Recorded data:
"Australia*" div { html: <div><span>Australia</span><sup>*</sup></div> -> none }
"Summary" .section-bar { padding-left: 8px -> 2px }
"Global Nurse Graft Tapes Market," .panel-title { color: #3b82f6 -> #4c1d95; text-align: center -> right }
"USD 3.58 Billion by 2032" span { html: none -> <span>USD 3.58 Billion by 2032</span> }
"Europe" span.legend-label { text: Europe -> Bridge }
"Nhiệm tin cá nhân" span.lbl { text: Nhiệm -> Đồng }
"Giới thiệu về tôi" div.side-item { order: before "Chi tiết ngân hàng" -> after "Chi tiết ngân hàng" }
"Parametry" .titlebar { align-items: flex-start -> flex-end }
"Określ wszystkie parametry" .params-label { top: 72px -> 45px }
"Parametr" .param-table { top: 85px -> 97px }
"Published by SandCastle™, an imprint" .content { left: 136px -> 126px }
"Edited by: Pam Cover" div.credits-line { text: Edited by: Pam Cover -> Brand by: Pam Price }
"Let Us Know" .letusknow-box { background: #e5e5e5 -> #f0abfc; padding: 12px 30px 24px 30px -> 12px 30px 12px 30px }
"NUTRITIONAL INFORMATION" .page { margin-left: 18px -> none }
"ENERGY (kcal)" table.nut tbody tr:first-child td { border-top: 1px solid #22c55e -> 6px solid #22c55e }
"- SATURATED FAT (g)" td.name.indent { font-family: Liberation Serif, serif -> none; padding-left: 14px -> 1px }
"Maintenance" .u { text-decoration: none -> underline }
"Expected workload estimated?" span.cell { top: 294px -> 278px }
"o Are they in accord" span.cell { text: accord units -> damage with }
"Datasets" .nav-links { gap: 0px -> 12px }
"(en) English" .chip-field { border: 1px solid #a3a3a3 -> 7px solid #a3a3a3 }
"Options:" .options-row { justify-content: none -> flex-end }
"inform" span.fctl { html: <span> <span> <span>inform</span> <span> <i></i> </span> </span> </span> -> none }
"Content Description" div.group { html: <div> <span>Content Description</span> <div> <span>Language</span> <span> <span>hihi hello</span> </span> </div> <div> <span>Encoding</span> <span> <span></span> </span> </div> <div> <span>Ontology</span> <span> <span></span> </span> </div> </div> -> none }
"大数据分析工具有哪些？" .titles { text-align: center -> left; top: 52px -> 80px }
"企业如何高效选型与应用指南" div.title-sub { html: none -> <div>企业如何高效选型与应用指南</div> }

EXERCISE BRIEF: Copy out the lines above word for word, stopping after the line containing "none -> <span>USD".

OUTPUT FOR THIS TASK:
"Australia*" div { html: <div><span>Australia</span><sup>*</sup></div> -> none }
"Summary" .section-bar { padding-left: 8px -> 2px }
"Global Nurse Graft Tapes Market," .panel-title { color: #3b82f6 -> #4c1d95; text-align: center -> right }
"USD 3.58 Billion by 2032" span { html: none -> <span>USD 3.58 Billion by 2032</span> }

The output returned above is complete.